C’était à peu près la même chose dans le paysage médiatique occidental, qui parlait d’une seule voix.
Les médias considèrent qu’ils parlent d’une seule voix pour confirmer qu’ils ont raison. Mais il s’agit souvent d’un biais de confirmation massif pour l’histoire que les services de renseignement occidentaux et les dirigeants politiques leur racontent, plutôt qu’un examen indépendant des faits.
Dans ce cas, les faits montrent que Trump a raison.
La question centrale dans tout cela est : quand la guerre en Ukraine a-t-elle réellement commencé? Le courant dominant de l’Occident amène les masses à croire qu’elle a commencé le 24 février 2022, lorsque l’armée régulière russe est intervenue dans ce qui était déjà une guerre civile vieille de huit ans, commencée en grande partie par l’Ukraine, avec l’aide des États-Unis.
C’est la partie qu’ils ne vous disent pas.
La clé du mensonge est ce que la BBC appelle « le président pro-russe de l’Ukraine » qui a été « évincé par les manifestations populaires ». [Soulignement ajouté.]
Bien sûr, Trump ne l’a pas expliqué. Il n’est pas un grand orateur. Trop souvent, il ne parvient pas à exposer le contexte nécessaire pour comprendre ce dont il parle.
La remarque éphémère de Trump lors d’une rencontre avec la presse mardi dernier dans son domaine en Floride a déclenché la fureur internationale.
« Aujourd’hui, j’ai entendu dire : « Oh, eh bien, nous n’avons pas été invités » [aux pourparlers en Arabie saoudite avec la Russie], a déclaré Trump au sujet du président ukrainien Volodmyr Zelensky. « Eh bien, vous êtes là depuis trois ans... vous n’auriez jamais dû commencer. Vous auriez pu conclure un accord. »
Ce sont ces six mots en italique qui ont déclenché la tempête de feu. Le reste de ce qu’il a dit dans cette phrase a été ignoré.
Il a été condamné par les dirigeants européens pour ces quelques mots. Zelensky, toujours à la tête de l’Ukraine, a accusé Trump de répandre « beaucoup de désinformation provenant de la Russie ».
« Malheureusement, le président Trump, avec tout le respect que nous lui devons en tant que dirigeant d’une nation que nous respectons beaucoup, vit dans cette bulle de désinformation », a déclaré Zelensky.
La seule façon dont l’Occident peut faire face à cela est d’appeler ce qui s’est passé de la propagande russe. Comme si un récit était faux, non pas parce que les faits sont faux, mais parce que la Russie le dit. Essentiellement, la Russie n’a jamais raison et les États-Unis et leurs alliés n’ont jamais tort.

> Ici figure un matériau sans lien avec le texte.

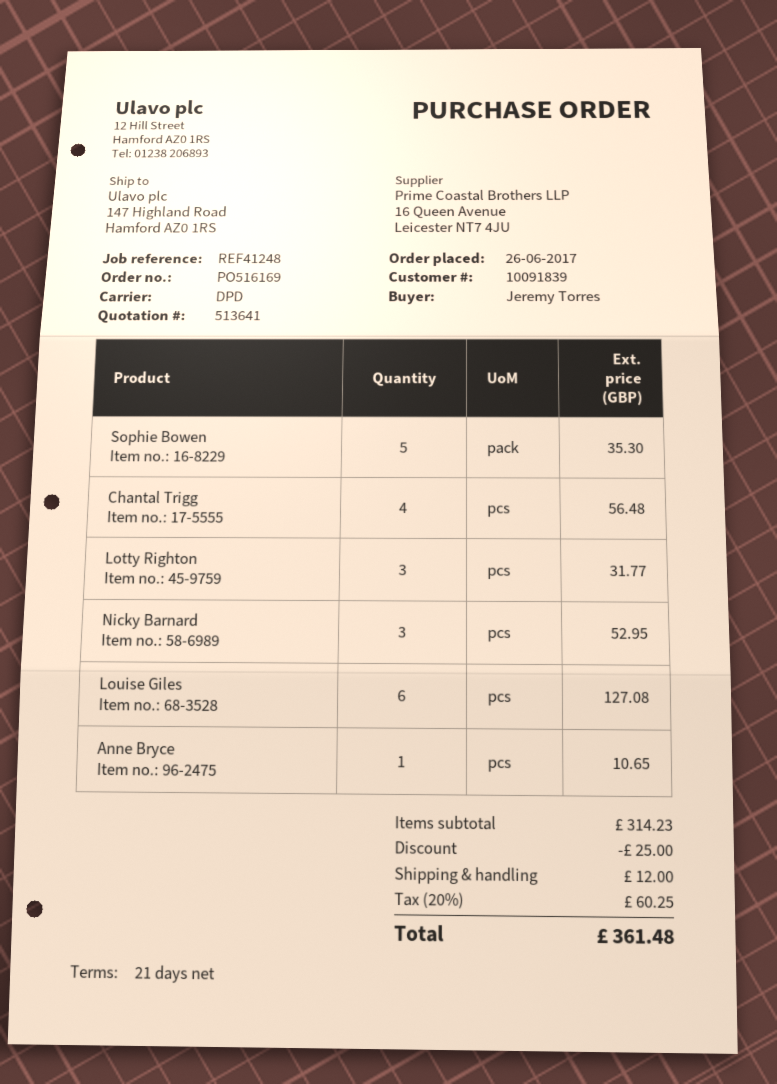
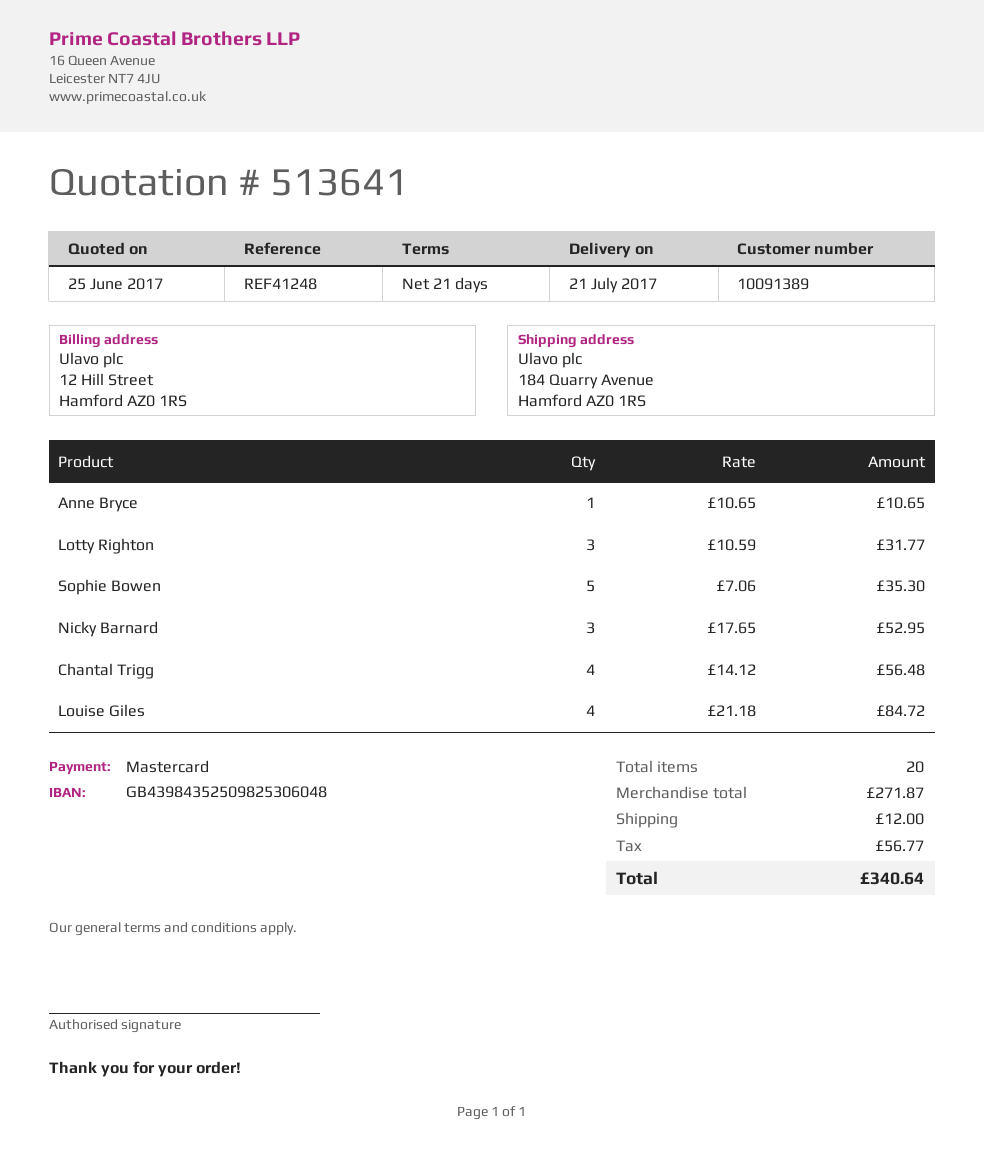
customer number: 10091839 -> 10091389
ship to: 147 Highland Road, Hamford AZ0 1RS -> 184 Quarry Avenue, Hamford AZ0 1RS
Louise Giles: 6 for 127.08 -> 4 for 84.72
subtotal: 314.23 -> 271.87
discount: 25.00 -> none
tax: 60.25 -> 56.77
total: 361.48 -> 340.64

C’est comme l’histoire de l’Etatsunien assis à côté d’un Russe sur un vol de Moscou à Washington. « Qu’est-ce qui vous amène à Washington? » demande l'Etatsunien.
« Je voyage pour faire des recherches sur la propagande étatsunienne », dit le russe.
« Quelle propagande étatsunienne »
« Exactement », dit le Russe.
Faire sauter une affaire
Ce qui a été laissé de côté dans les médias traditionnels, c’est que Trump soulignait des occasions de négocier la paix que Zelensky et l’Ukraine avaient gaspillées. « Vous auriez pu conclure un marché », a-t-il dit.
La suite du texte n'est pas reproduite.